His breath came hard and quick as he looked down at her soft mouth with an intensity that made her heart race. It was as if he was kissing it, and her lips parted involuntarily, her eyes half-closed at the intensity of the gaze.
“I can almost feel your mouth under mine. Do you know that?” he murmured in a voice like deep velvet. “Your lips trembling, your breasts swelling against me...”
“Nicholas!” she burst out, half gasping, half angry, at the intimacy of it.
“If Jimson wasn’t sitting up front trying not to see us, I’d give you a damned sight more than words to remember me by,” he growled harshly. “I’d wrestle you down on the seat and teach you things about your body you’ve never dreamed it could feel. And you want it,” he added with a level gaze that made her knees melt. “Don’t you?”
Her body was trembling madly. She gaped at him, hating her own reactions, hating him for sensing them.
“You’re my friend,” she choked.
“I’m going to be your lover,” he replied curtly. “Think about that while I’m gone.”
She got out of the car quickly, almost tripping in her haste while Nicholas sat there and watched her with unholy amusement, his eyes glittering with triumph. He knew how he affected her. He had too much experience, damn him, not to know.

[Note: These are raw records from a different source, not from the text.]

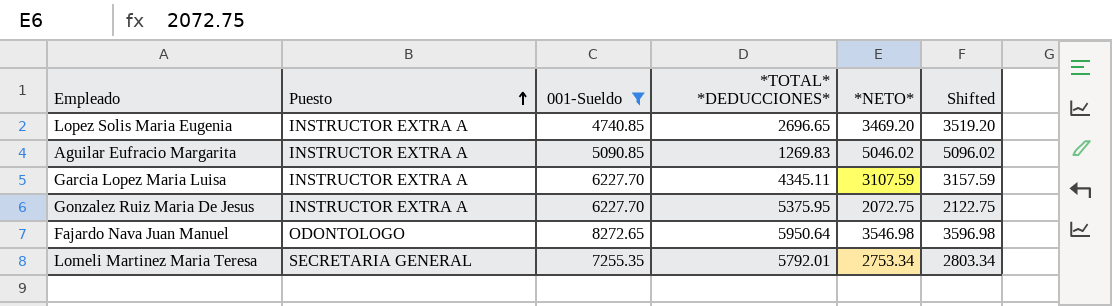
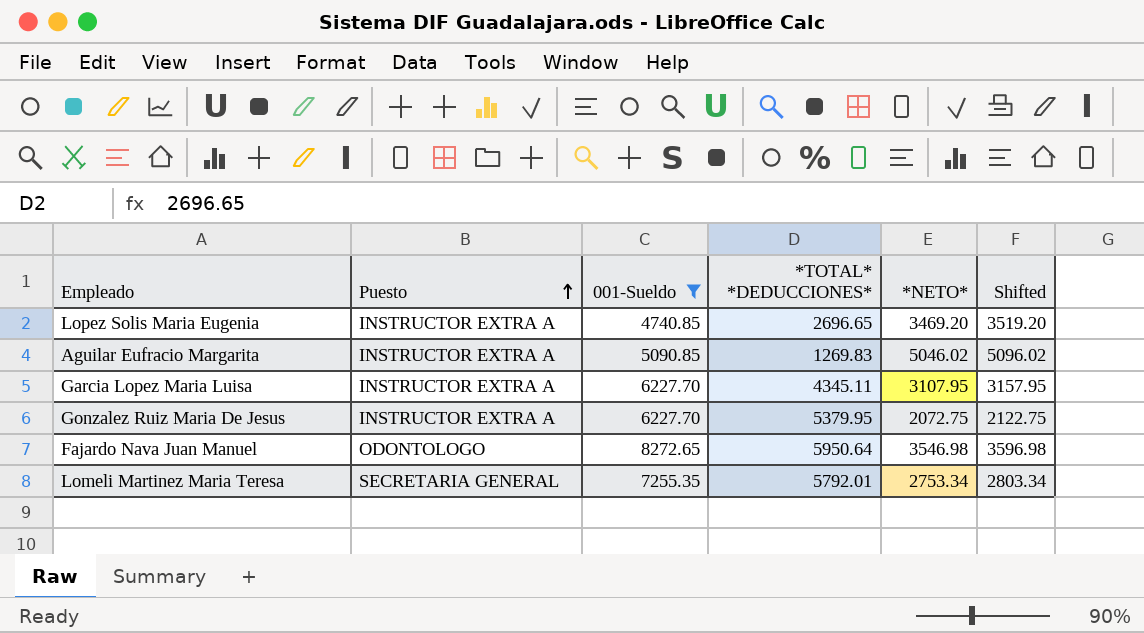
Garcia Lopez Maria Luisa | *NETO*: 3107.59 -> 3107.95
Garcia Lopez Maria Luisa | Shifted: 3157.59 -> 3157.95
Gonzalez Ruiz Maria De Jesus | *TOTAL* *DEDUCCIONES*: 5375.95 -> 5379.95

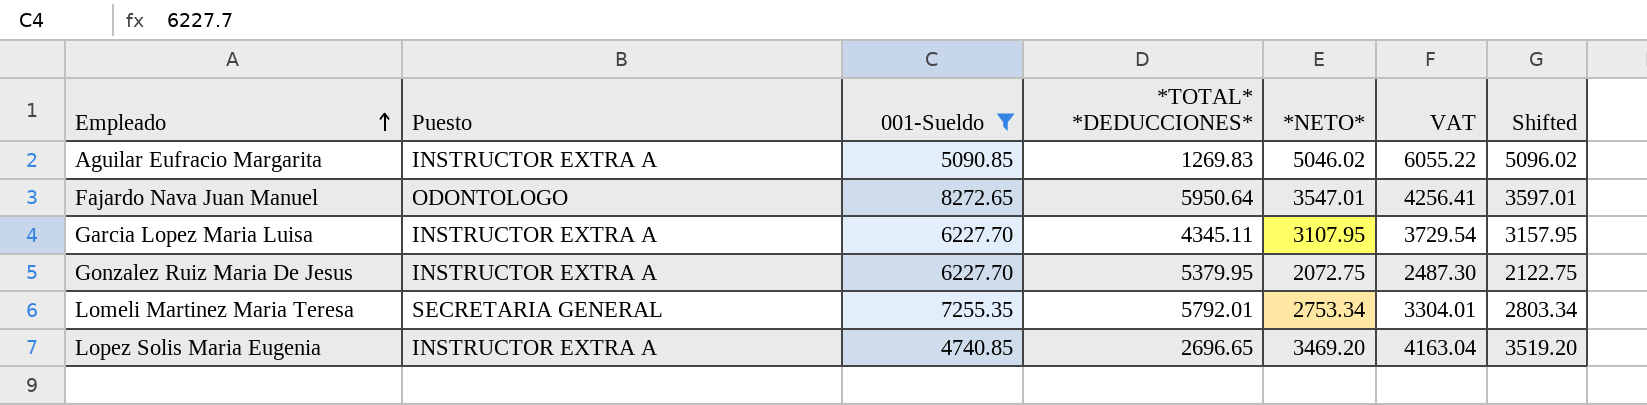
row order: Puesto ascending -> Empleado ascending
column VAT | formula: none -> [*NETO*] * 1.2
Fajardo Nava Juan Manuel | *NETO*: 3546.98 -> 3547.01
Fajardo Nava Juan Manuel | Shifted: 3596.98 -> 3597.01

“Maybe I won’t be here when you get back,” she cried with a pitiful attempt at self-preservation, at pride.
“You’ll be here,” he said, and closed the door.
“You’ll be lucky,” she muttered as the elegant taillights of the Rolls disappeared into the night. She didn’t realize how prophetic the words were. The next morning her father’s doctor called to tell her that her only surviving relative had been found dead in his bed. Her father was gone.
* * *
THE FUNERAL HAD been harrowing, and Keena was grateful when it was over at last, when her father’s few well-meaning friends had gone and the house was finally peaceful.
She thumbed through the documents on his desk with a faint smile. It had been so like him to leave everything neat, in order. It was almost as if he’d expected the massive coronary that had taken his life.
The will was just as straightforward as Alan Whitman had always been. It left the house to Keena, along with pitifully few possessions. It saddened her that the entire estate barely amounted to the profits her business realized in one day.
She got up from the desk and stood at the window. Her father had never allowed her to give him any money to provide him with even a new car. He and his daughter had been close, but like her he valued his independence. He wanted nothing that he hadn’t earned himself, although he was pleased with her success and frequently told her so.
She looked through the window at the narrow road that ran by the front of the house to the small town beyond. How many of her old classmates would know her now? she wondered. In adolescence she’d been a gangly, painfully shy girl with clothes that always seemed to hang on her, and an eternal slump. Most of the other students had laughed at her, boys and girls alike, and had made fun of the way she dressed, the walk that they said had the grace of a pelican running. She was as out of place in the small town as a sparrow would have been in a den of hawks. Alan Whitman had moved here from Miami, settling in this pleasant section of south Georgia with a mind toward starting his own business. But illness had slowed him down, diminished his resources, and he’d had a daughter to support. So he’d taken a job at the local textile mill, just until he could get on his financial feet again. But he’d been trapped by house payments and car payments and doctor bills into keeping the hated job, and he’d found all too soon that there was no way out. He was stuck.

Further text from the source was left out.